◆ What is being asked ◆
For this exercise, reproduce the entries below exactly, but only from the line containing "Tulle Cerise Foncé" through the line containing "total: 550.96 -> 546.44", both included.

◆ Data for review ◆
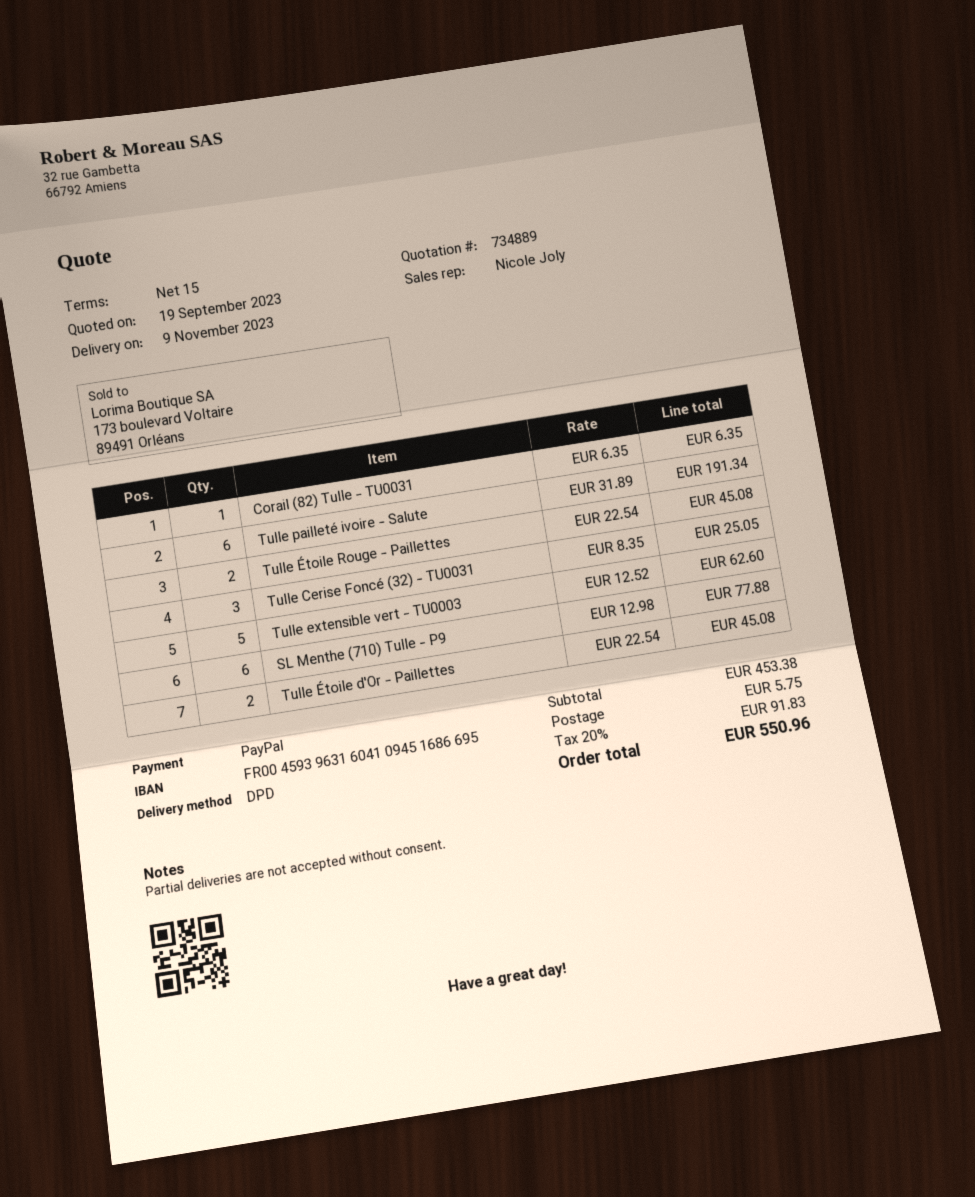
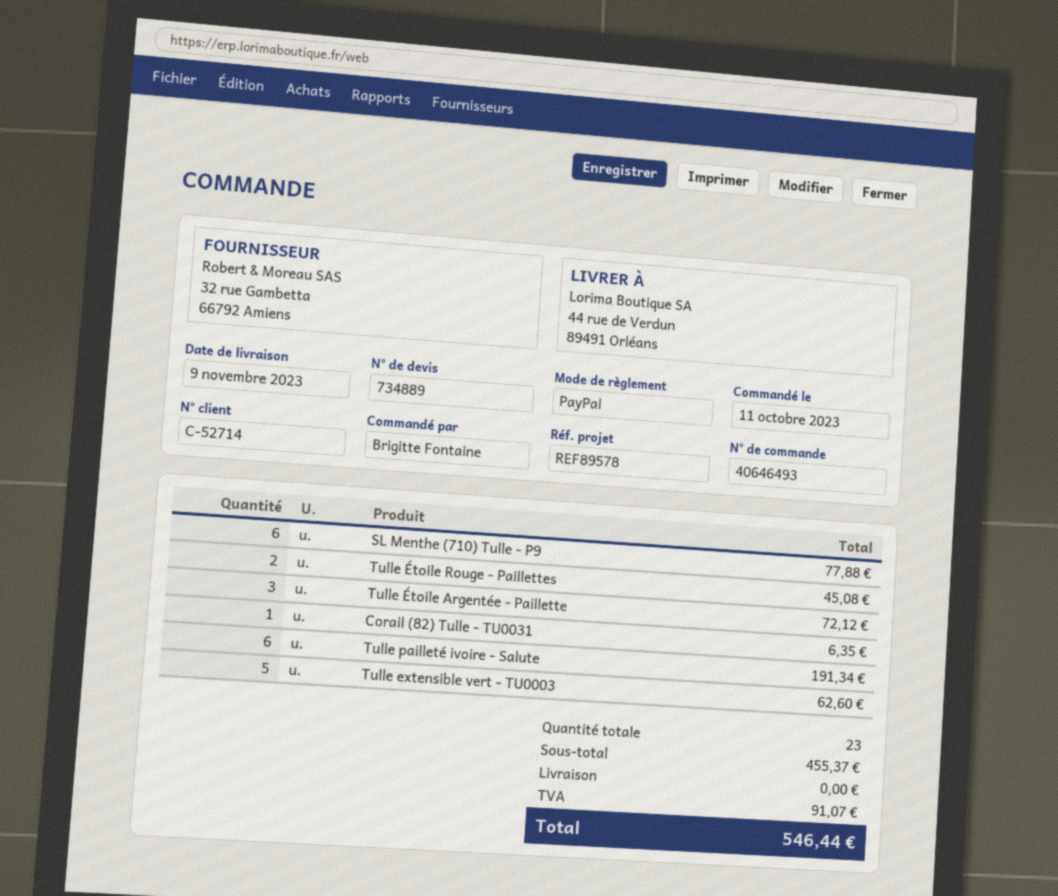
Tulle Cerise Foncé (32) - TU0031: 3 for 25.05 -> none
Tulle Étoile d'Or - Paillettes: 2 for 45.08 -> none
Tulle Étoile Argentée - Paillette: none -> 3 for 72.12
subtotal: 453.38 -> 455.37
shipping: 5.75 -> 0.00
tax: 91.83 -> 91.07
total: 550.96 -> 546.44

...

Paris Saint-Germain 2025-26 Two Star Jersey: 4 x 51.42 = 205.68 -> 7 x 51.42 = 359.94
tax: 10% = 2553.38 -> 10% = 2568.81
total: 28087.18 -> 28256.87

* * *

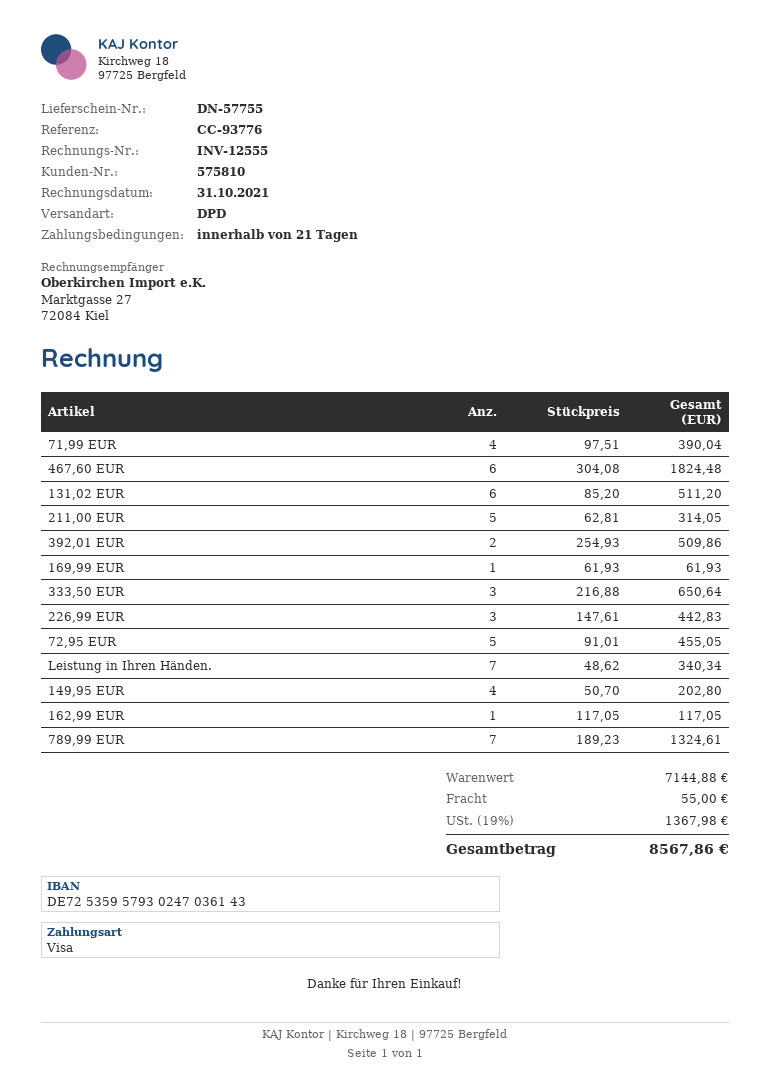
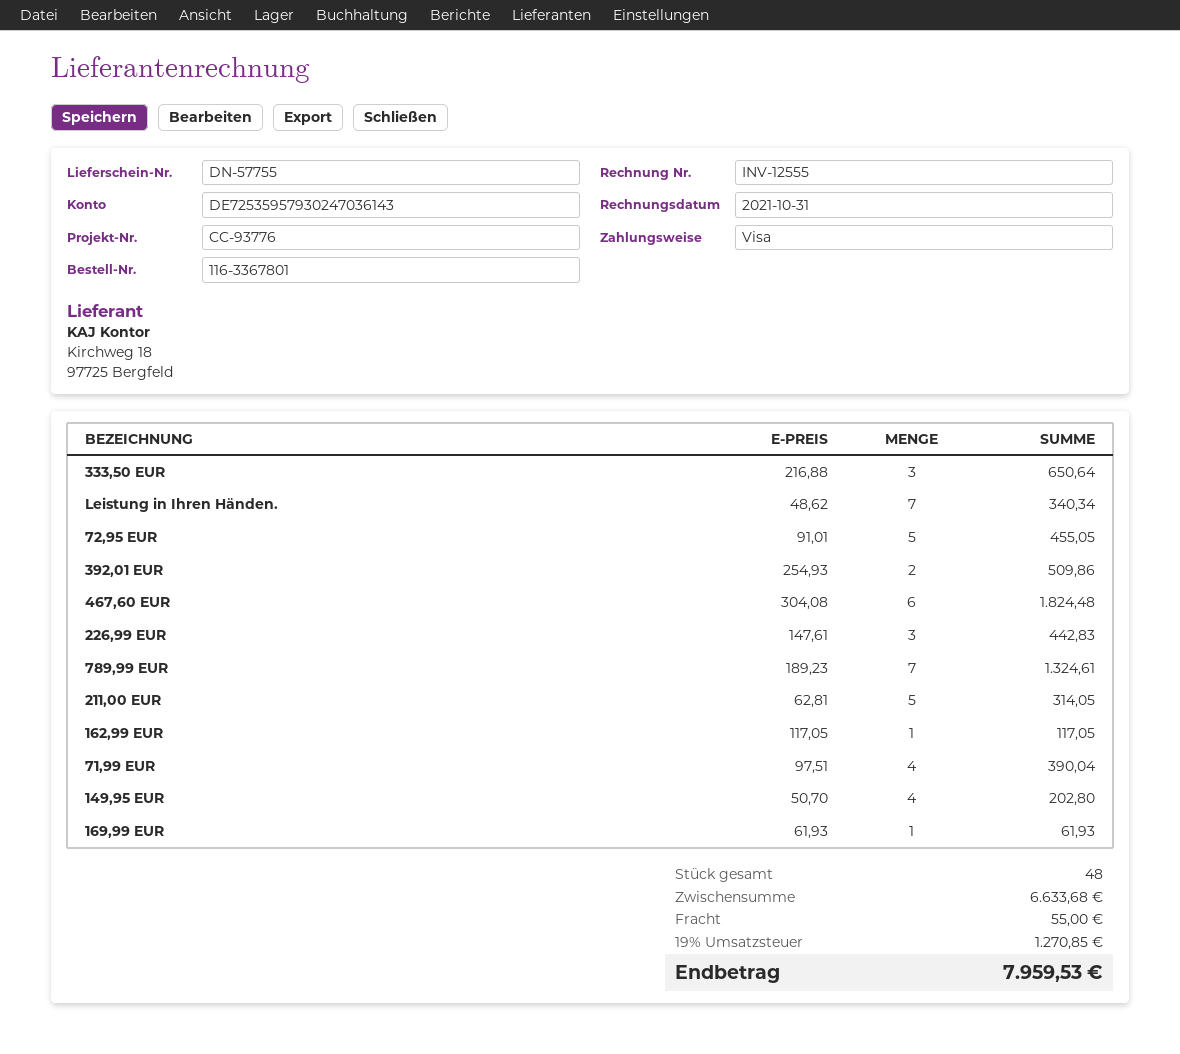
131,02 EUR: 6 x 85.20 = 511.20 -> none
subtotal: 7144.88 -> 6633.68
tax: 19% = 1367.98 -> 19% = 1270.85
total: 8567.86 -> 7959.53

◆ Response box ◆
Tulle Cerise Foncé (32) - TU0031: 3 for 25.05 -> none
Tulle Étoile d'Or - Paillettes: 2 for 45.08 -> none
Tulle Étoile Argentée - Paillette: none -> 3 for 72.12
subtotal: 453.38 -> 455.37
shipping: 5.75 -> 0.00
tax: 91.83 -> 91.07
total: 550.96 -> 546.44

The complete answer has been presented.